By Olivia Stanton, Coordinator of Student Initiatives at Show Hope

 

On June 7, I boarded a plane headed for Beijing, China, with two of my Show Hope colleagues and 17 high school and college students from across the country. We were embarking on Show Hope’s first Student Global Training Trip of the summer of 2019 to spend time at Show Hope’s flagship Care Center, Maria’s Big House of Hope (Maria’s), in Luoyang, China, and to spend time with the precious children cared for there. 

As I was preparing to co-lead this trip, I battled strong feelings of inadequacy. How was I supposed to lead students into a country and culture I had never experienced myself? To be honest, I didn’t know if I had it in me to do this big thing that God was asking me to do.

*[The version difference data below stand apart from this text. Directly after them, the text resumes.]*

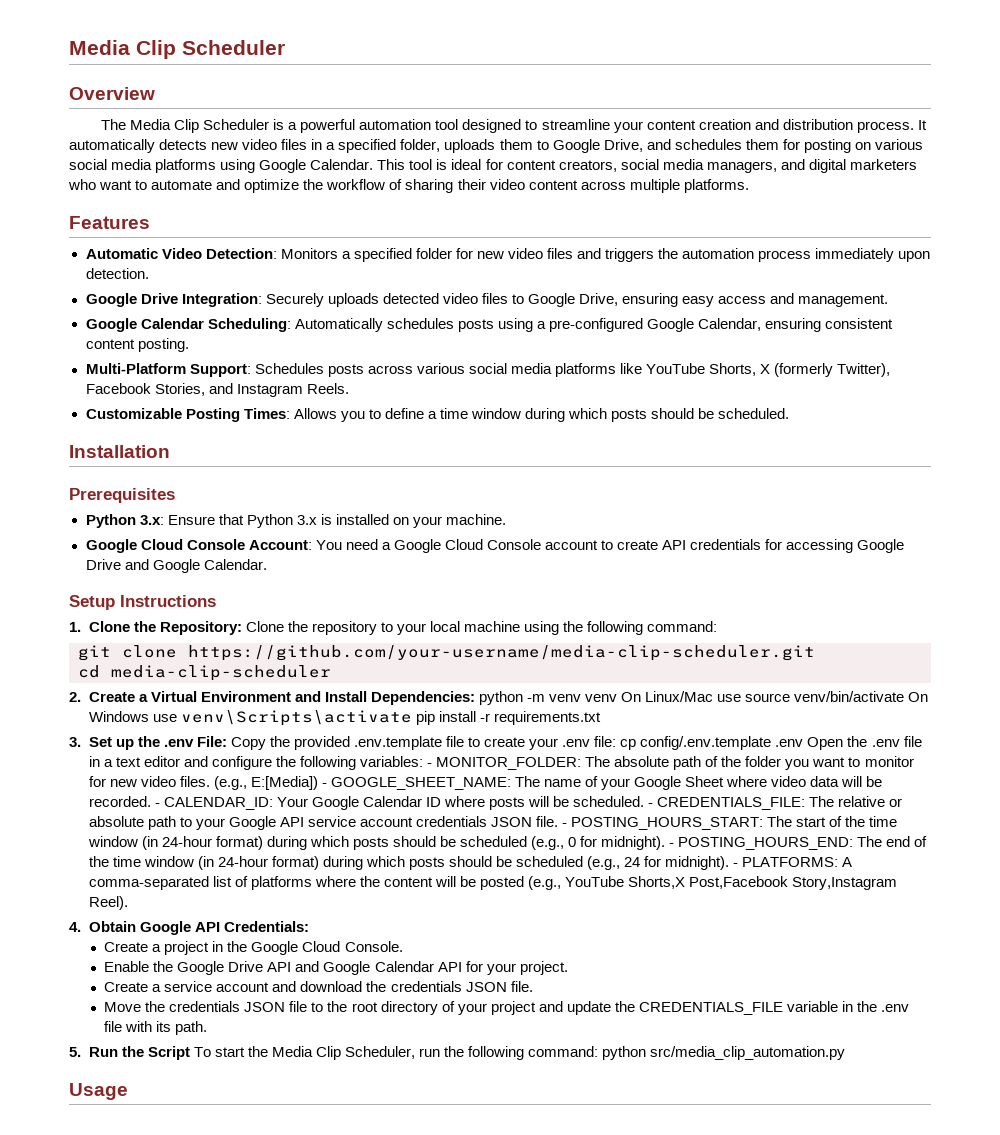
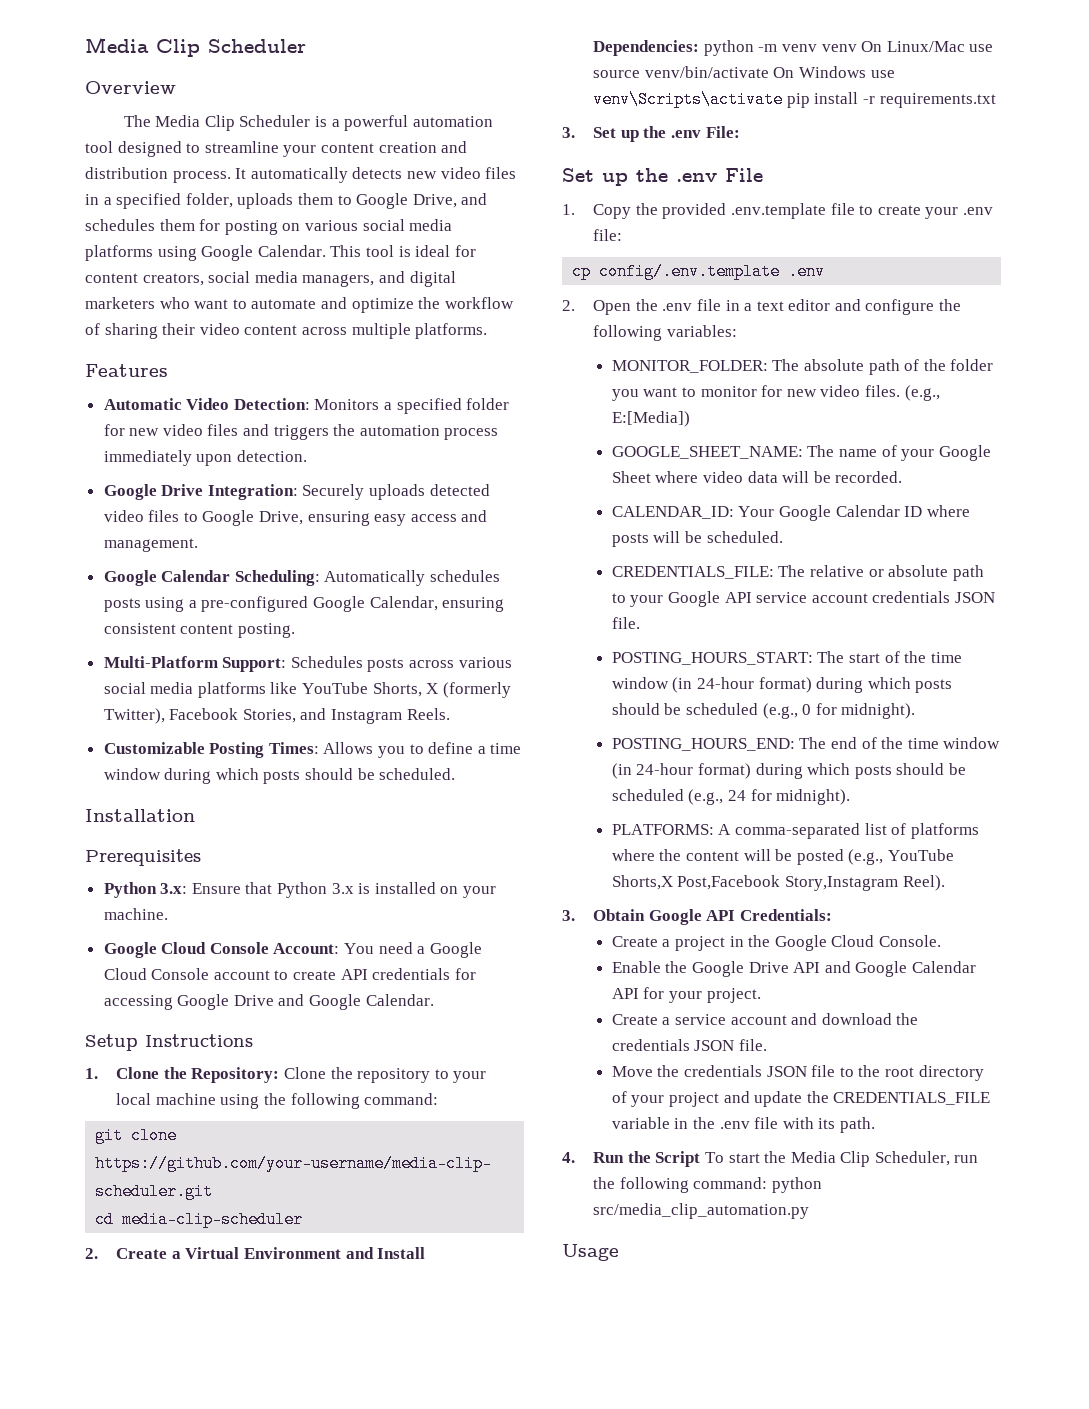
- 3. Set up the .env File: Copy the provided .env.template file to create your .env file: cp config/.env.template .env Open the .env file in a text editor and configure the following variables: - MONITOR_FOLDER: The absolute path of the folder you want to monitor for new video files.
+ 3. Set up the .env File:
+ Set up the .env File
+ 1. Copy the provided .env.template file to create your .env file:
+ cp config/.env.template .env
+ 2. Open the .env file in a text editor and configure the following variables:
+ MONITOR_FOLDER: The absolute path of the folder you want to monitor for new video files.
- (e.g., E:[Media]) - GOOGLE_SHEET_NAME:
+ (e.g., E:[Media])
+ GOOGLE_SHEET_NAME:
- The name of your Google Sheet where video data will be recorded. - CALENDAR_ID:
+ The name of your Google Sheet where video data will be recorded.
+ CALENDAR_ID:
- Your Google Calendar ID where posts will be scheduled. - CREDENTIALS_FILE:
+ Your Google Calendar ID where posts will be scheduled.
+ CREDENTIALS_FILE:
- The relative or absolute path to your Google API service account credentials JSON file. - POSTING_HOURS_START:
+ The relative or absolute path to your Google API service account credentials JSON file.
+ POSTING_HOURS_START:
- The start of the time window (in 24-hour format) during which posts should be scheduled (e.g., 0 for midnight). - POSTING_HOURS_END:
+ The start of the time window (in 24-hour format) during which posts should be scheduled (e.g., 0 for midnight).
+ POSTING_HOURS_END:
- The end of the time window (in 24-hour format) during which posts should be scheduled (e.g., 24 for midnight). - PLATFORMS:
+ The end of the time window (in 24-hour format) during which posts should be scheduled (e.g., 24 for midnight).
+ PLATFORMS:
- 4. Obtain Google API Credentials:
+ 3. Obtain Google API Credentials:
- 5. Run the Script To start the Media Clip Scheduler, run the following command: python src/media_clip_automation.py
+ 4. Run the Script To start the Media Clip Scheduler, run the following command: python src/media_clip_automation.py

After a couple of long travel days, our big bus pulled into Maria’s for the first time. My eyes filled with tears as I felt an overwhelming sense of peace and assurance—the Lord was with me and would provide all that I needed for this journey.

Many of the students on the team had experienced the pain and brokenness of this world in profound ways. It feels like an understatement to say that it was a gift to spend time with them and hear their stories. By saying “yes” to this trip, these students were choosing to take all of their hard and use it to bring hope and joy to the lives at Maria’s. When they shared the sacred details of their testimonies with me or with the team, I usually found myself at a loss for words. I didn’t know what to say, and I didn’t know how to “fix” their hurt—but it was through my inadequacy that I was able to experience God’s sufficiency. He wasn’t expecting me to come up with the right words or solve anything; he just wanted me to be—to listen and to love unconditionally.

I also felt God nudging me to be as I spent time playing with the children. For the most part, if the children were old enough to talk, they spoke Mandarin as did their nannies. I was truly surprised at how little this language barrier mattered. I spent hours smiling, singing, and playing with the kids, and laughing with the nannies over the silly and sweet things the children would do. They weren’t expecting anything from me; they simply loved someone being there to play with them, hold them, or just sit with them. It was a sacred experience to spend hours of uninterrupted time engaging with the kids. I didn’t know anything about their pasts or their futures—or much else about them beyond their names and ages. Even still, each one of them became precious to me. 

From that time, I was reminded that this is how Christ sees each one of us. As he looks into our faces, he is not remembering all of the ways in which we have fallen short in the past or are sure to in the future. We are his precious children in whom he delights, and we are invited to come and be still before him—exactly as we are. 

Ultimately, it turned out that I didn’t have it in me to do the big thing that God was asking me to do. I couldn’t say the right things, and I certainly couldn’t heal anyone’s brokenness—but that is not what God required of me. I just needed to be present, and he did the rest. He helped me use my own afflictions to walk alongside the students as they worked through their trials. 

Ephesians 3:20-21 says, “Now to him who is able to do far more abundantly than all that we ask or think, according to the power at work within us, to him be glory in the church and in Christ Jesus throughout all generations, forever and ever. Amen.” When we show up in obedience to Christ and allow him to do his work through us, he does far more than we could have ever imagined.